Job Title: Quality Assurance Assistant
This is a role within the Quality Assurance Department, responsible for ensuring adherence to current Good Manufacturing Practices (cGMP) and Environmental, Health, and Safety (EHS) practices.
Duties:
* Administration of the Documentation Control System and maintenance of related files throughout their lifecycle.
* Maintenance of the Quality Management System (QMS) and use of associated software (Pragma and Adhoc).
* Review of manufacturing and cleaning records to ensure compliance with cGMP.
* Review of shipment documentation and containers prior to release to ensure accuracy.
* Issuance of materials such as intermediates to production in accordance with QMS procedures.
* Performance of Good Manufacturing Practice (GMP) Walkthroughs as scheduled.
* Review of temperature and humidity data to ensure compliance with storage requirements.
* Provision of proactive reporting and responses to quality-related issues in a timely manner.
* Assistance with sourcing and preparation of quality documentation such as product quality reviews and QMS processes like change controls.
* Performance of cleaning visual inspections to ensure compliance with GMP standards.
* Provision of training to others as required to enhance knowledge and skills.
* Assistance with audit preparation to ensure readiness and compliance.
* General administrative duties for the Quality Assurance department, including filing and record-keeping.

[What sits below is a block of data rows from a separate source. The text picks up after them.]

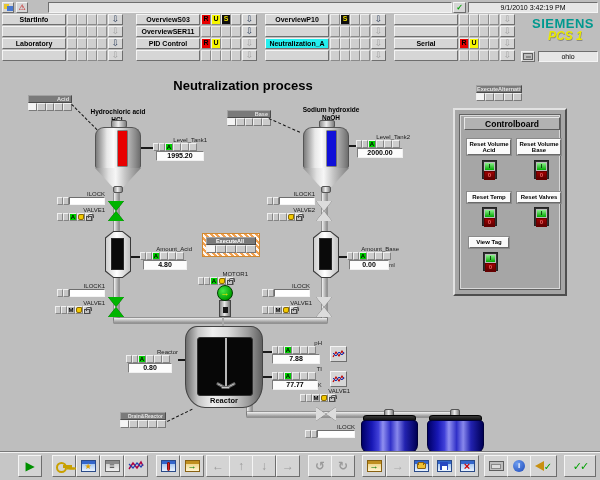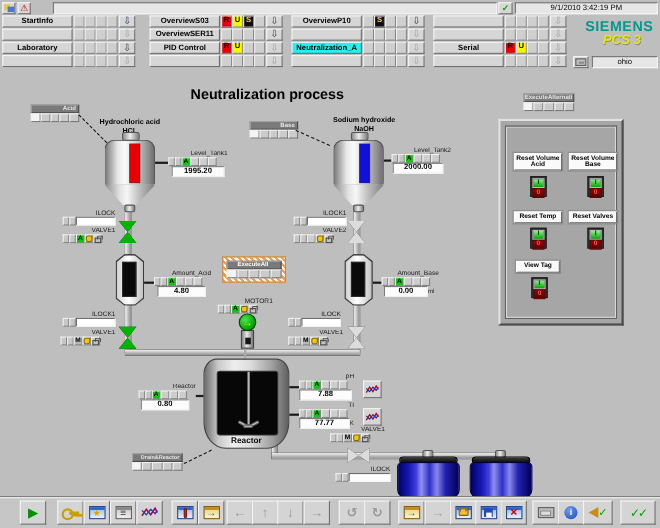--- a/index.html
+++ b/index.html
@@ -242,21 +242,21 @@
 <div class="abs btn3d navmain" style="left:394px;top:50px;width:64px;height:11px"></div>
 <div class="abs navcells" style="left:459px;top:50px;width:40px;height:11px">
     <span class="ncell"></span>
     <span class="ncell"></span>
     <span class="ncell"></span>
     <span class="ncell"></span>
   </div>
 <div class="abs btn3d arrowbtn dis" style="left:500px;top:50px;width:15px;height:11px">⇩</div>
 
 <div class="abs siemens" style="left:532px;top:16px">SIEMENS</div>
-<div class="abs pcs7" style="left:548px;top:29px">PCS 3</div>
+<div class="abs pcs7" style="left:548px;top:29px">PCS 1</div>
 <div class="abs btn3d" style="left:521px;top:51px;width:14px;height:11px;display:flex;align-items:center;justify-content:center">
     <span class="monic" style="width:10px;height:7px"></span>
   </div>
 <div class="abs sunk fieldtxt" style="left:538px;top:51px;width:60px;height:11px;text-align:center">ohio</div>
 
 <div class="abs ptitle" style="left:143px;top:78px;width:200px">Neutralization process</div>
 
 <div class="abs pipeV" style="left:114px;top:193px;width:5px;height:127px"></div>
 <div class="abs pipeV" style="left:322px;top:192px;width:5px;height:128px"></div>
 <div class="abs pipeH" style="left:114px;top:318px;width:213px;height:5px"></div>
@@ -605,20 +605,21 @@
   <div class="grp-cells">
       <span class="gc"></span>
       <span class="gc"></span>
       <span class="gc"></span>
       <span class="gc"></span>
       <span class="gc"></span>
     </div>
 </div>
 <div class="abs cb" style="left:453px;top:108px;width:114px;height:188px">
   <div class="cb-inner"></div>
+  <div class="abs cb-title" style="left:9px;top:7px;width:96px;height:13px">Controlboard</div>
   <div class="abs cb-btn" style="left:12px;top:29px;width:44px;height:16px">Reset Volume Acid</div>
   <div class="abs cb-btn" style="left:62px;top:29px;width:44px;height:16px">Reset Volume Base</div>
   <div class="abs switch" style="left:27px;top:50px;width:15px;height:19px">
       <span class="sw-on">I</span>
       <span class="sw-off">0</span>
     </div>
   <div class="abs switch" style="left:79px;top:50px;width:15px;height:19px">
       <span class="sw-on">I</span>
       <span class="sw-off">0</span>
     </div>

* Performance of other duties assigned by the supervisor or designee.
Responsibilities:
* To adhere to cGMP and EHS practices at all times, maintaining a safe working environment.
* To liaise with supervisors to ensure rapid communication of issues and progression of projects, documentation updates, etc.
* To maintain the Documentation Control System, updating documentation as per change control and adhering to Good Documentation Practices.
* To critically review manufacturing, cleaning, and shipment documentation to ensure adherence to cGMP, addressing any outstanding issues prior to release.
* To assist other department members with quality documentation and QMS processes as needed.
* To perform general administrative duties for the department, ensuring accurate record-keeping and filing.
* To demonstrate a general interest in quality assurance activities and a desire for improvement opportunities.
Working Conditions:
This position is primarily office-based within the Quality Assurance Department, with some duties performed within the GMP areas, such as production, quality control, and warehouses. The company will provide a safe working environment, and all personnel are expected to comply with current standard operating procedures and cGMP as required.
Work Performance:
* Timekeeping and attendance will be monitored.
* Work output and quality of workmanship will be evaluated.
* Compliance with agreed work schedule and program will be assessed.
* Health, Safety, and Environmental and Quality practices will be followed.
* Ability to work in a team environment and independently will be evaluated.
* Work attitude, training, and self-development will be considered.
* Contribution to improving the department will be acknowledged.
* Overall team performance will be reviewed.
The Quality Assurance Assistant Manager will conduct regular Performance Reviews to discuss performance, identify areas for improvement, and set objectives.